Update README.md

c9edf0f verified 4 months ago

7.95 kB

	---
	license: gpl-3.0
	metrics:
	- accuracy
	pipeline_tag: tabular-regression
	tags:
	- chemistry
	- polymer
	- neurips
	- kaggle
	---
	# NeurIPS Open Polymer Prediction 2025 - Complete Solution Documentation

	## Competition Overview

	The NeurIPS Open Polymer Prediction 2025 competition was to predict five polymer properties from SMILES (Simplified Molecular Input Line Entry System) representations:
	- Tg: Glass Transition Temperature
	- Tc: Crystallization Temperature
	- FFV: Fractional Free Volume
	- Density: Polymer Density
	- Rg: Radius of Gyration

	The evaluation metric was weighted Mean Absolute Error (wMAE), with FFV having roughly 10 times the weight of other properties, making it important in the final score.
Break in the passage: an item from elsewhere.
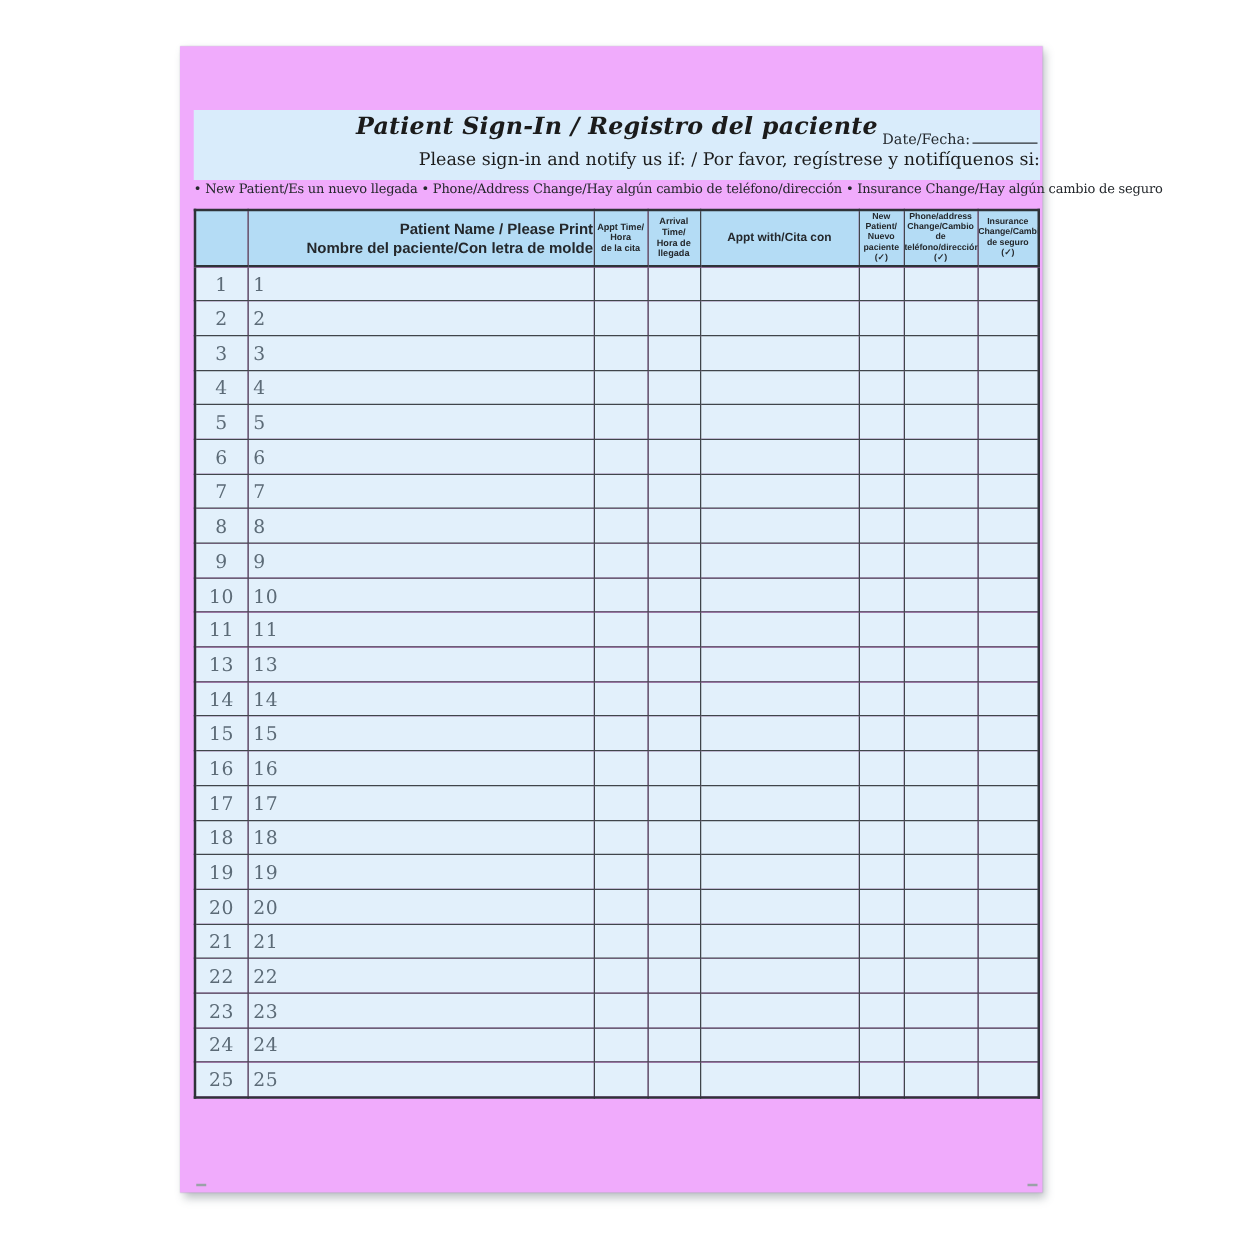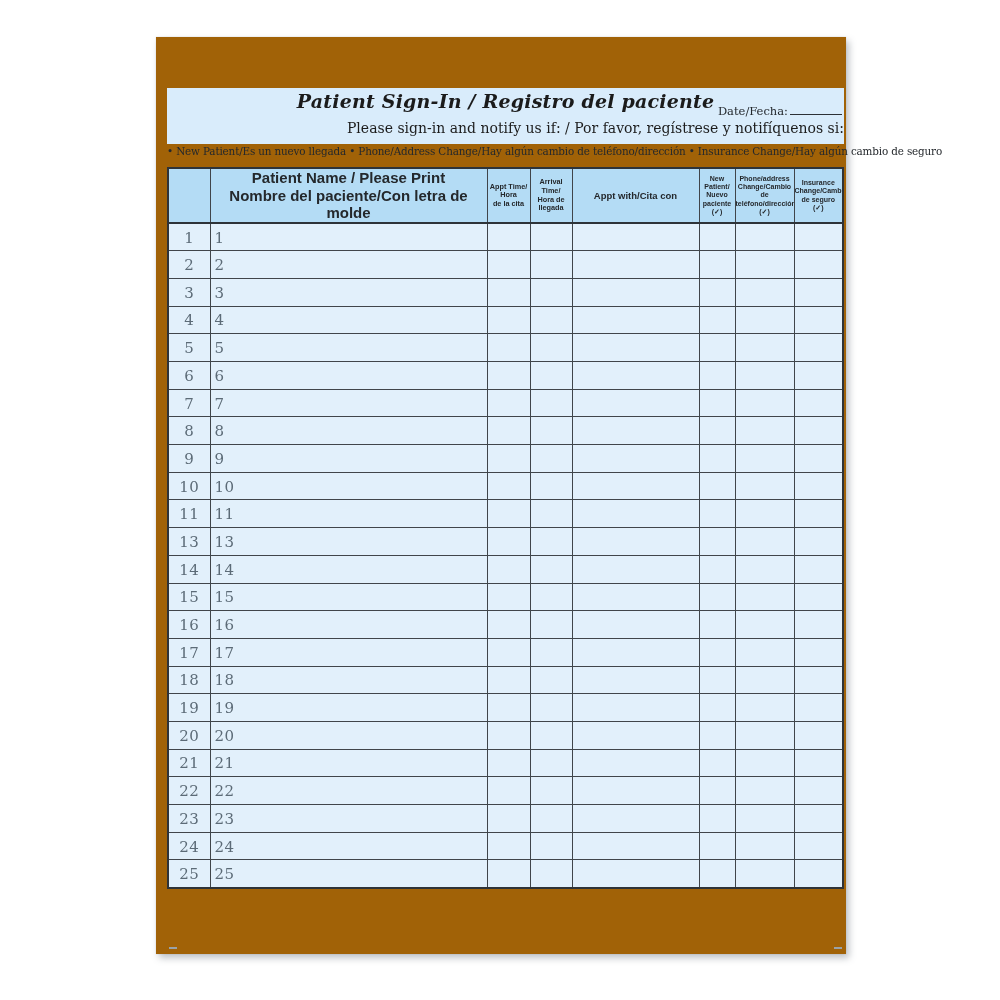"Patient Sign-In / Registro del" .page { background: #a16207 -> #f0abfc; left: 156px -> 144px }
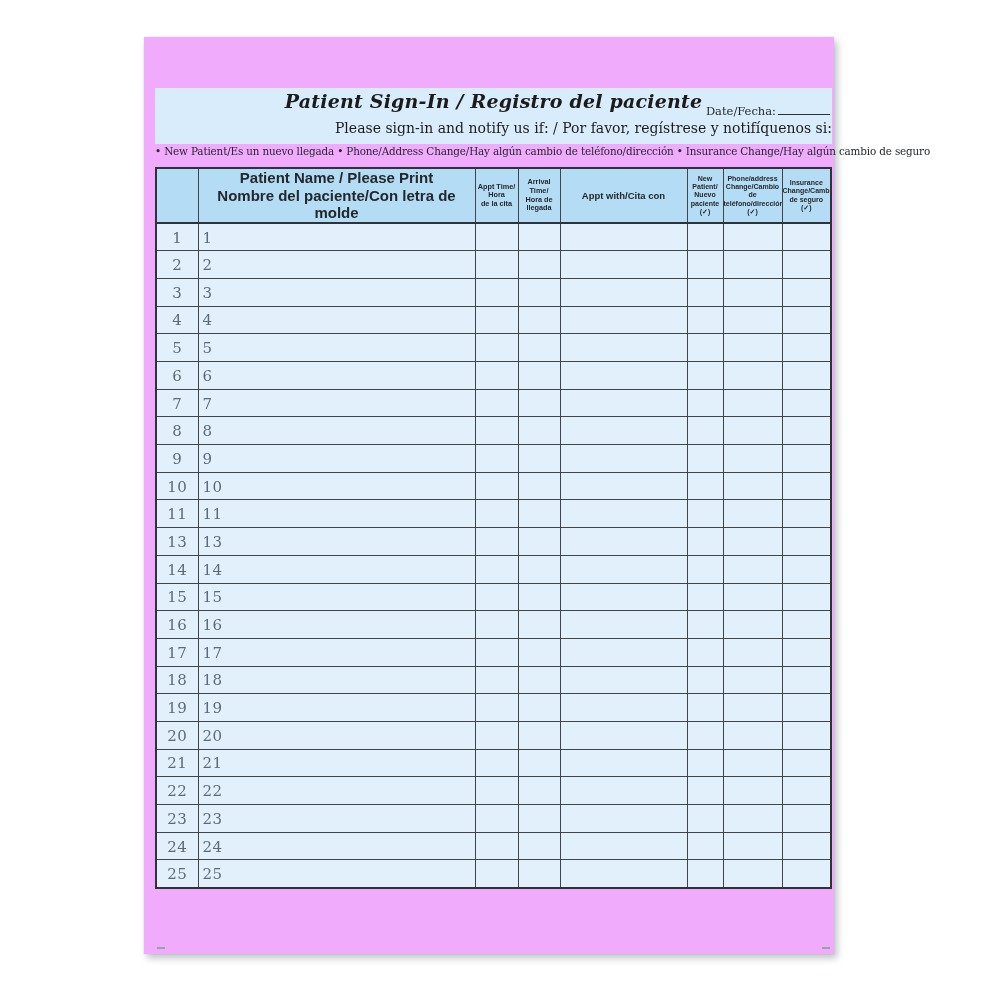"Patient Name / Please Print" th.h-name .hdr-label { font-size: 15px -> 12px; text-align: none -> right }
	## My Approach and Solution Architecture

	After not getting promising results from Transformers-based and GB-based models, I developed a comprehensive multi-model approach, using different Graph Neural Network (GNN) architectures optimized for different polymer properties based on their unique characteristics and data distributions.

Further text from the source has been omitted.